What is required: I need the lines below from the one with "font-family: none ->" down to the one with "text-align: none ->" reproduced exactly, both ends included, and nothing else.

Extracted entries:
+ + + + +

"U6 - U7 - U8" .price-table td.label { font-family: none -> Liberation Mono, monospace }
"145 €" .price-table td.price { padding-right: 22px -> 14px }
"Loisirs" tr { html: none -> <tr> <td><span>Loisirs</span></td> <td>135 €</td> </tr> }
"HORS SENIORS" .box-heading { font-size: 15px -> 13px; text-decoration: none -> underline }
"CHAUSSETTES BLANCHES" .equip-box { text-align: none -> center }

+ + + + +

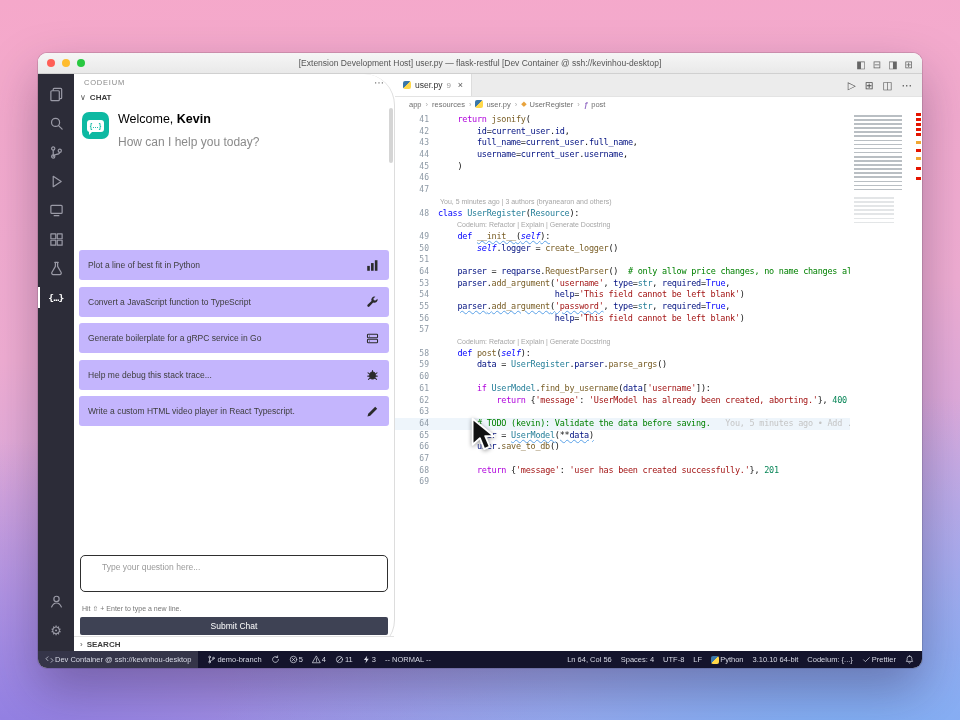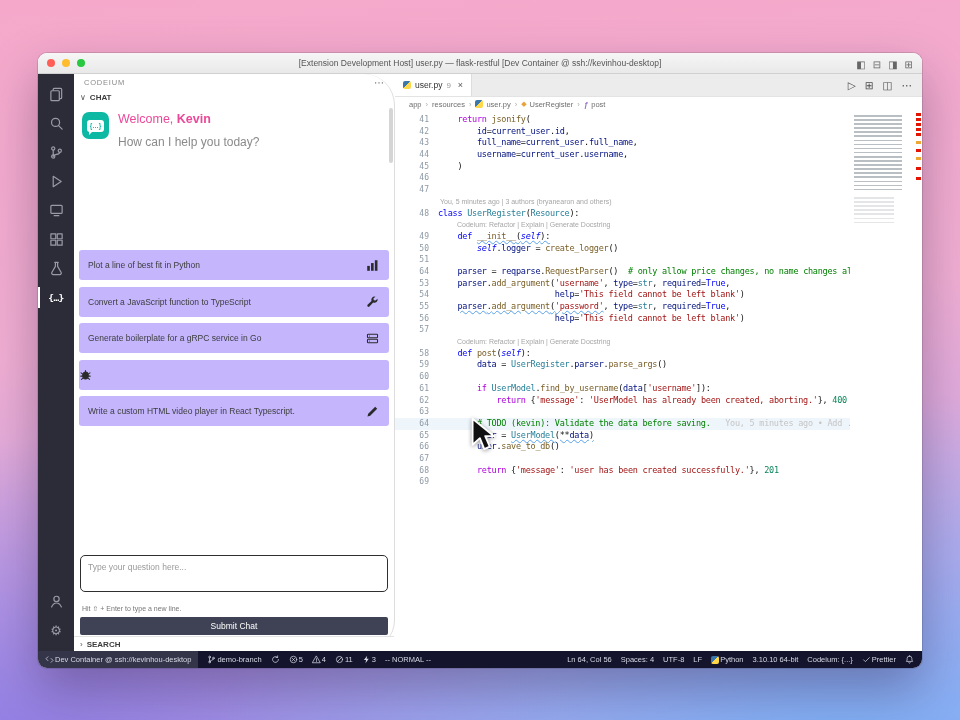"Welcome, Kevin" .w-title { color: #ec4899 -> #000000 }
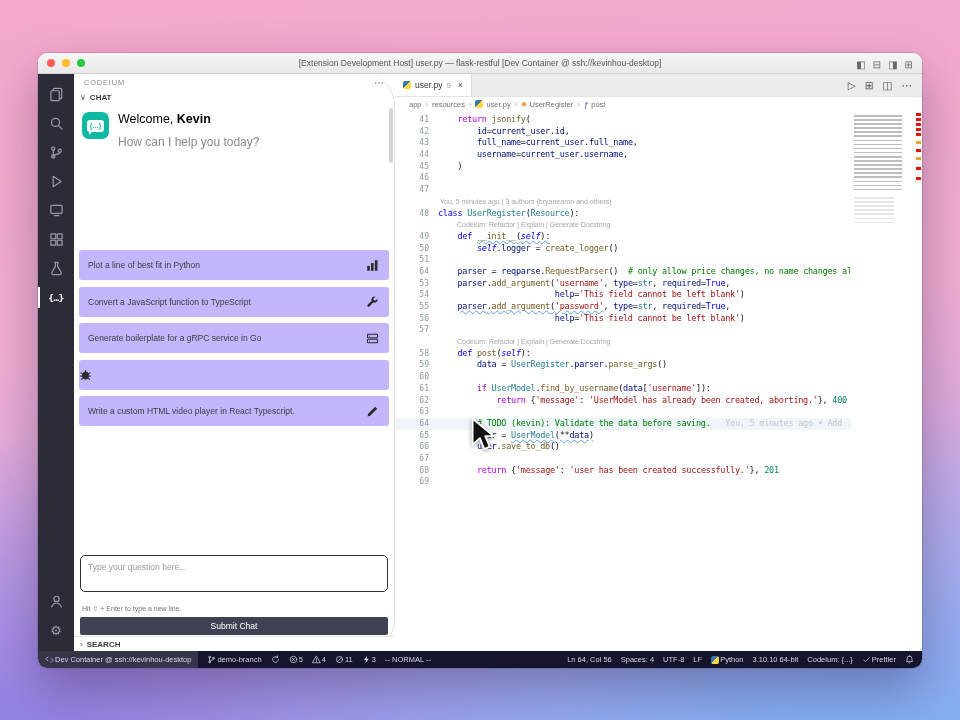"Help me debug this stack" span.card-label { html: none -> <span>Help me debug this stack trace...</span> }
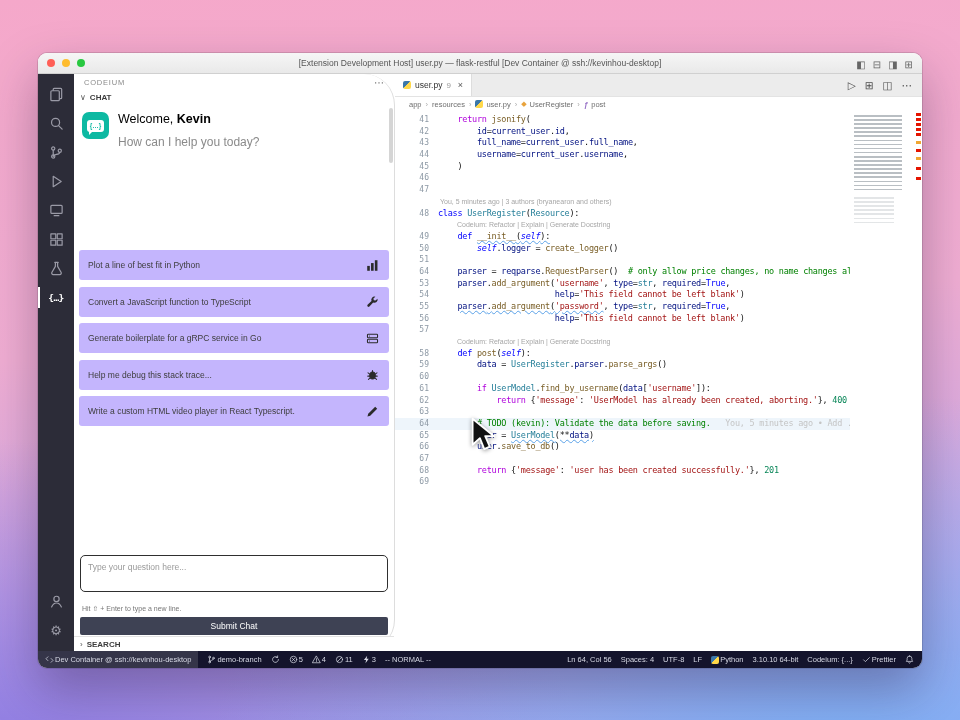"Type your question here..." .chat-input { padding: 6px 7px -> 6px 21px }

+ + + + +

Exercise output:
"U6 - U7 - U8" .price-table td.label { font-family: none -> Liberation Mono, monospace }
"145 €" .price-table td.price { padding-right: 22px -> 14px }
"Loisirs" tr { html: none -> <tr> <td><span>Loisirs</span></td> <td>135 €</td> </tr> }
"HORS SENIORS" .box-heading { font-size: 15px -> 13px; text-decoration: none -> underline }
"CHAUSSETTES BLANCHES" .equip-box { text-align: none -> center }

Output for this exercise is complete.